The National Park Service estimates that around 40,000 visitors came to the national monument in 2020 and 2021.

By comparison, half of Maine’s state parks drew at least as many visitors in 2019 and 2020, numbers for recent years were available, and many drew two to four times as many, according to the Maine Bureau of Parks and Lands. In 2020, there were 10 Maine state parks that had more than 100,000 visitors, according to the bureau.

The bill King introduced also allows the National Park Service to acquire buildings outside the park boundaries for monument trustees, in cooperation with willing landowners. Any expansions would protect traditional hunting, fishing and snowmobile use on the acquired property and are “expressly prohibited from being on eminent domain,” King’s office said in the statement.

Brownfield’s Gregg Hesslein and Scarborough’s Mike Campbell have a coffee while looking out over the East Arm of the Penobscot River at the Lunksoos campsites of the Katahdin Woods and Waters National Monument. Shawn Patrick Ouellette/Staff Photographer


“The extensions authorized by the bill would allow for smoother entry into the park, bring visitors closer to the heart of the Millinocket community and further develop the Katahdin area’s tourism economy,” King said.

The land in Katahdin Woods and Waters was donated by philanthropist Roxanne Quimby to the National Park Service and designated a national monument by former President Barack Obama on August 24, 2016 – but only after years of heated debate over whether it would help or hurt the area’s outdoor economy and culture.

John Raymond, president of the Northern Timber Cruisers Snowmobile Club, said snowmobiling and ATVing continue to attract more tourists to the area.

“It’s here to stay. There’s not much we can do about it,” Raymond said of Woods and Waters of Katahdin. “I still believe that motorized recreation will be much better for the region than the park will be. That remains to be seen. But people who come here to ride mountain bikes come here with deep pockets.

Others in the Millinocket area were happy with Wednesday’s news.

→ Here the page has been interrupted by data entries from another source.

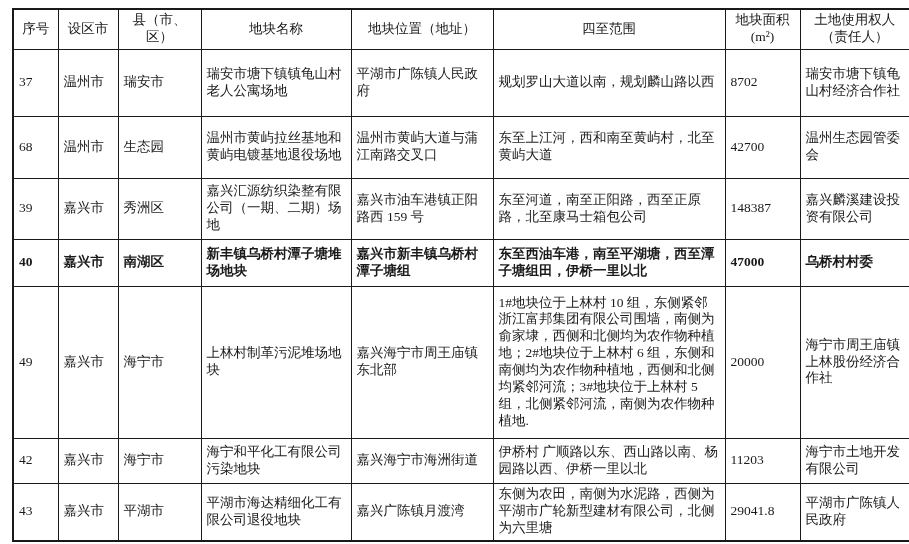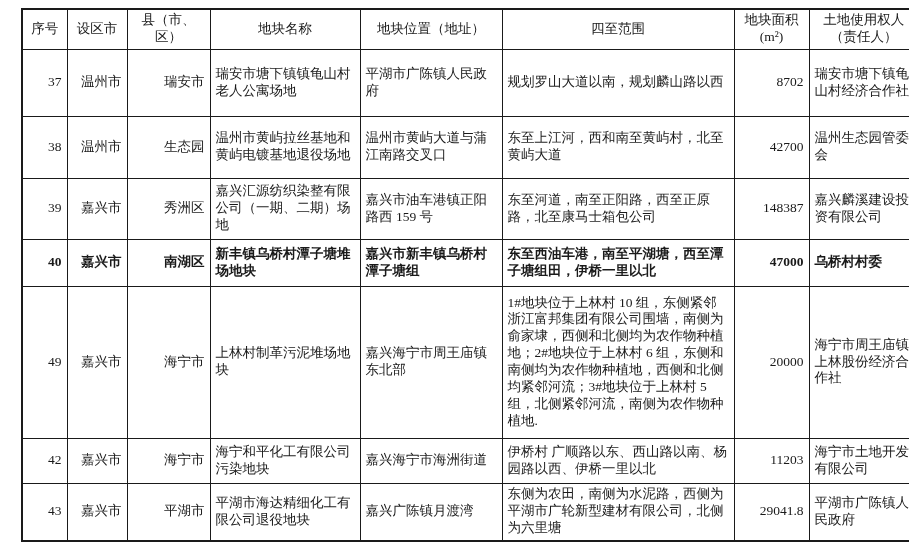--- a/index.html
+++ b/index.html
@@ -6,21 +6,21 @@
     margin: 0;
     padding: 0;
     background: #ffffff;
     font-family: "Liberation Serif", "DejaVu Serif", serif;
     color: #1a1a1a;
   }
   .page {
     width: 752px;
     height: 544px;
     box-sizing: border-box;
-    padding: 8px 4px 4px 21px;
+    padding: 8px 4px 4px 12px;
     background: #ffffff;
   }
   table.parcels {
     border-collapse: collapse;
     table-layout: fixed;
     width: 897px;
     border: 2px solid #1a1a1a;
   }
   table.parcels th, table.parcels td {
     border: 1px solid #1a1a1a;
@@ -29,21 +29,21 @@
     line-height: 1.25;
     vertical-align: middle;
     overflow: hidden;
     word-break: break-all;
   }
   table.parcels th {
     font-weight: normal;
     text-align: center;
     white-space: pre-line;
   }
-  td.c { text-align: right; }
+  td.c { text-align: left; }
   td.l { text-align: left; }
   tr.hdr   { height: 40px; }
   tr.r37   { height: 67px; }
   tr.r38   { height: 62px; }
   tr.r39   { height: 61px; }
   tr.r40   { height: 47px; font-weight: bold; }
   tr.r41   { height: 152px; }
   tr.r42   { height: 45px; margin-left: 6px; }
   tr.r43   { height: 58px; }
 </style>
@@ -81,21 +81,21 @@
         <td class="c">37</td>
         <td class="c">温州市</td>
         <td class="c">瑞安市</td>
         <td class="l">瑞安市塘下镇镇龟山村老人公寓场地</td>
         <td class="l">平湖市广陈镇人民政府</td>
         <td class="l">规划罗山大道以南，规划麟山路以西</td>
         <td class="c">8702</td>
         <td class="l">瑞安市塘下镇龟山村经济合作社</td>
       </tr>
       <tr class="r38">
-        <td class="c">38</td>
+        <td class="c">68</td>
         <td class="c">温州市</td>
         <td class="c">生态园</td>
         <td class="l">温州市黄屿拉丝基地和黄屿电镀基地退役场地</td>
         <td class="l">温州市黄屿大道与蒲江南路交叉口</td>
         <td class="l">东至上江河，西和南至黄屿村，北至黄屿大道</td>
         <td class="c">42700</td>
         <td class="l">温州生态园管委会</td>
       </tr>
       <tr class="r39">
         <td class="c">39</td>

Sean Brady takes a photo of the view from the lookout on Loop Road at Katahdin Woods and Waters National Monument in 2017. Staff photo by Brianna Soukup

“It would be nice to have the entrance closer to Millinocket. It would be great for campgrounds in the area. We send people there. But some people tend not to make the 45-minute drive. That deters them. A closer entrance would be easier,” said Wendi Munson, manager of Wilderness Edge Campground located one mile from downtown Millinocket.

At the New England Outdoor Center, a few miles from Millinocket, owner Matt Polstein is expanding Twin Pine Camps, where his guiding service caters to snowmobilers, Nordic skiers, mountain bikers and rafting enthusiasts. A new open-air building and a microbrewery will open there in the coming months.

Polstein estimates that the national monument has helped grow his business 5-10% in recent years, and the future of the monument was a consideration when he planned the expansion of his business.

“In northern Maine, 5 or 10 percent of your business is critical,” Polstein said. “I think it’s exceptional. This will really improve the benefits for businesses located at the southern end of the monument. »


John Meader of Fairfield, the director of Northern Stars Planetarium and Educational Services, has visited Katahdin Woods and Waters a dozen times to enjoy the night sky – because the national monument is designated an International Dark Sky Sanctuary by the International Dark- Sky Association. Meader said accessibility and signage within the monument has improved over the past six years, and while the dirt roads present challenges, he likes how they slow people down.

“The very idea of ​​dark skies is a treasure. If you go around the world, you know, you don’t have the same sky. It’s important that people realize that this is a resource” , Meader said, “And that attracts people. It’s literally the darkest sky east of the Mississippi in the continental United States.”

Sam Deeran, acting executive director of Friends of Katahdin Woods and Waters, said that since he and his partner moved to a township just outside the park’s southernmost entrance a year ago, he saw more and more people entering the monument.

“As for visitors looking for more foreland, I think more and more people are turning to the loop road and the park service provides a good map for walking the loop road so to have a great half or full day,” Deeran said. “We also get a good number of inquiries about paddling the river. I can say for the record that there is always a buzz around new campsites by the river.

King’s bill was referred to the Senate Committee on Energy and Natural Resources.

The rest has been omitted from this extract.